- While HHS is the primary federal agency that enforces HIPAA Security and Privacy Rules, the FTC has expanded its enforcement activities in data security and privacy, including taking on now-defunct medical testing firm LabMD over poor data security that led to PHI breaches.
The FTC was recently rebuffed by a federal appeals court in its effort to compel LabMD to overhaul its data security program.
Despite this setback, the FTC is looking for additional authority from Congress in the privacy and data security area, FTC Chairman Joseph Simons told the House Energy and Commerce Committee's digital commerce and consumer protection subcommittee on Wednesday.
Specifically, the FTC wants the ability to impose civil penalties in privacy and data security cases, authority over nonprofits and common carriers, and authority to issue implementing rules under the Administrative Procedure Act (APA). Currently, the FTC issues rules under the Magnuson-Moss Warranty Act, which is more burdensome than the APA process, Simons noted.
“Under my leadership, privacy and data security will continue to be an enforcement priority. The FTC will use every tool in its arsenal to address consumer harm,” Simons asserted.
The FTC chairman related that his agency has brought more than 60 cases alleging that companies failed to implement reasonable data security safeguards, as well as more than 50 general privacy cases.
“We have aggressively pursued privacy and data security cases in myriad areas, including financial privacy, children’s privacy, health privacy, and the Internet of Things,” he told the committee.
“We must confront the risk to our economy, our society, and national security of inadequate data security and privacy. The cost of inaction is growing,” warned FTC Commissioner Rohit Chopra.
The hearing included the FTC chairman and commissioners as witnesses. In addition to Chopra, Commissioners Maureen Ohlhausen, Noah Phillips, and Rebecca Slaughter appeared before the House panel.
Chopra cited an industry study which found that more than 15 million Americans were a victim of identity theft in 2016, resulting in $16 billion in losses. Many of these victims had their records accessed in a data breach years before they suffered identity theft.
“Large-scale breaches of unencrypted data are increasing these risks, and we must do more to secure personal data from falling into the wrong hands,” Chopra told the House panel.
Chopra agreed with Simons that the FTC needs greater authority in the privacy and data security area. He urged Congress to give the agency the ability to impose financial penalties and develop “sensible safeguards that can evolve with the marketplace.”
“I’m confident that if Congress entrusts the Federal Trade Commission with the authority and resources to do more to protect families and businesses [in the area of privacy], we will deploy them efficiently and effectively while continuing to promote a dynamic digital economy that truly benefits all of us,” Chopra said.
Subcommittee Chairman Bob Latta (R-OH) asked Simons about the recent LabMD court case and the FTC’s enforcement approach.
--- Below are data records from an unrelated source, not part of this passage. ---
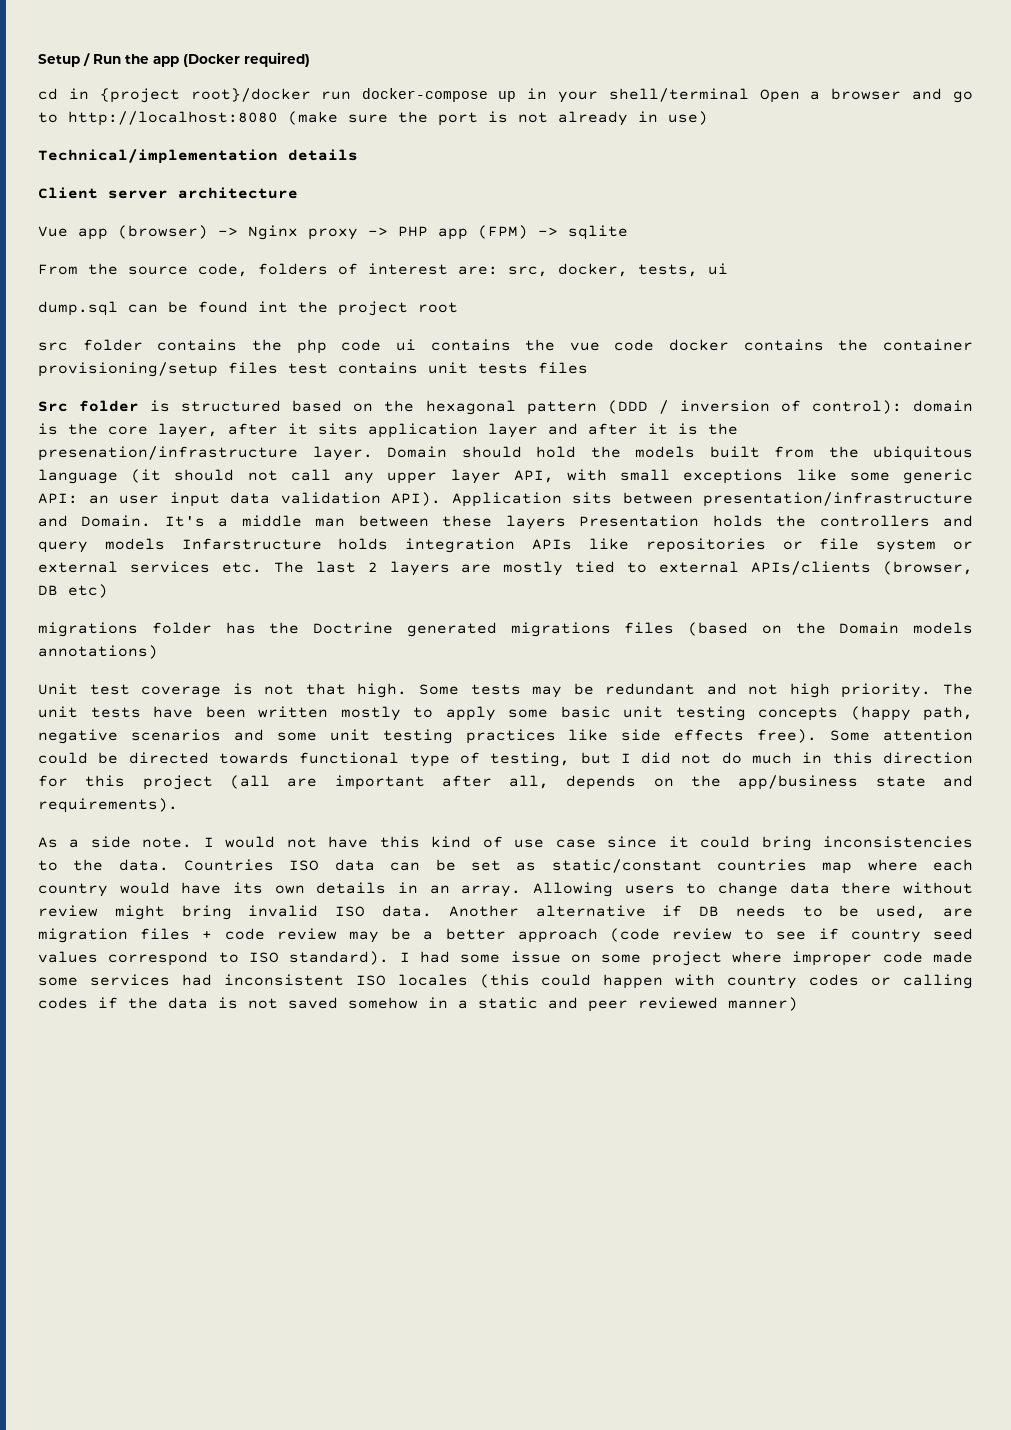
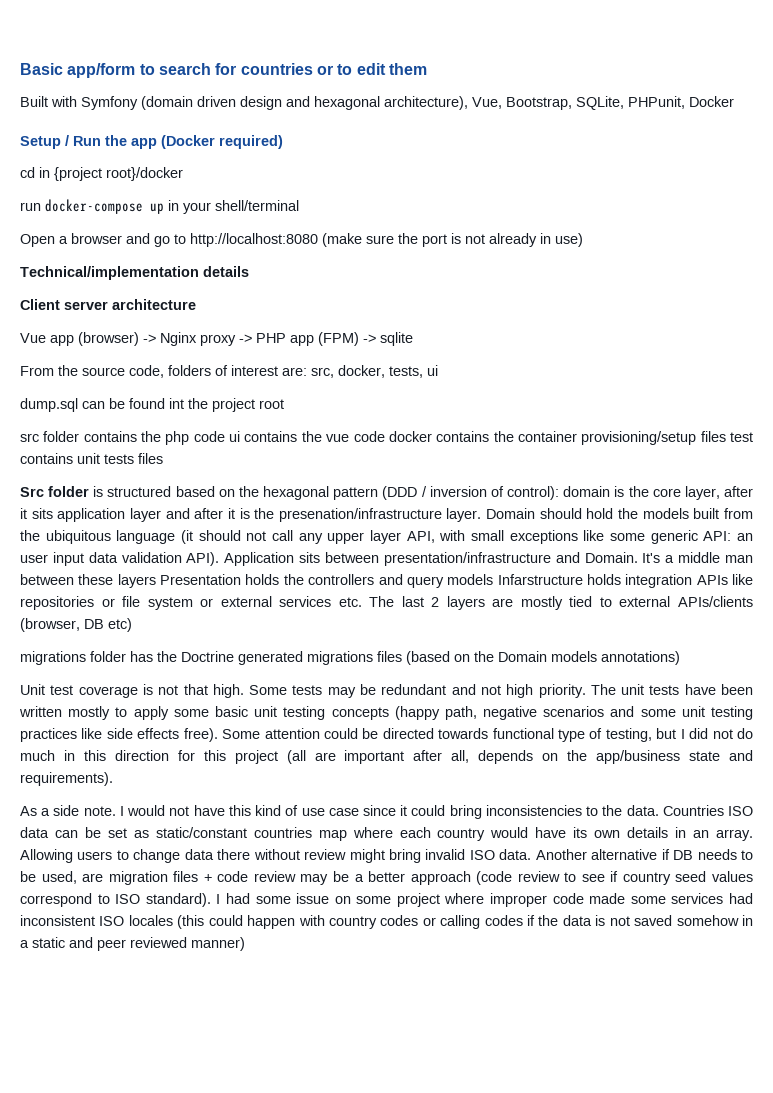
+ Basic app/form to search for countries or to edit them
+ Built with Symfony (domain driven design and hexagonal architecture), Vue, Bootstrap, SQLite, PHPunit, Docker
- cd in {project root}/docker run docker-compose up in your shell/terminal Open a browser and go to http://localhost:8080 (make sure the port is not already in use)
+ cd in {project root}/docker
+ run docker-compose up in your shell/terminal
+ Open a browser and go to http://localhost:8080 (make sure the port is not already in use)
“Our mantra is vigorous enforcement,” Simons said. The FTC has relied on enforcement, rather than rulemaking, as the means to exercise its privacy and data security authority. Simons said he would prefer that the FTC had both means to act in this area.
During the hearing, Rep. Janice Schakowsky (D-IL), ranking Democrat on the subcommittee, noted that she has introduced a bill to expand the authority of the FTC in privacy and data security.
The bill, Secure and Protect Americans’ Data Act (HR 3896), would give the FTC rulemaking authority and the ability to levy civil penalties on companies for data breach notification.
“It is my belief that on data security, this committee and Congress should be giving the FTC the tools it needs to do more,” she said.
“With the FTC as our partner, we in Congress must work to strengthen the agency to face 21st century challenges,” she said.
In addition to giving the FTC additional authority, the bill would require companies and other entities that collect personal data to put in place strong security measures, including systems that prevent intrusion and actively monitor for breaches.
The bill would require stronger protections for health information, personally identifiable information, account information, biometric data, geolocation, and nonpublic user created content such as communications, photos, and videos.
HR 3896 would also mandate prompt notification to law enforcement officials and breach victims and ensure that victims have access to free credit monitoring.
Schakowsky said her bill would give the FTC authority to write rules on data security and breach notification using the APA rulemaking procedures and asked the FTC chairman and commissioners whether they would support that measure. All replied that they would support it.
The bill was referred to the subcommittee on October 6 of last year. So far, no action has been taken on the legislation.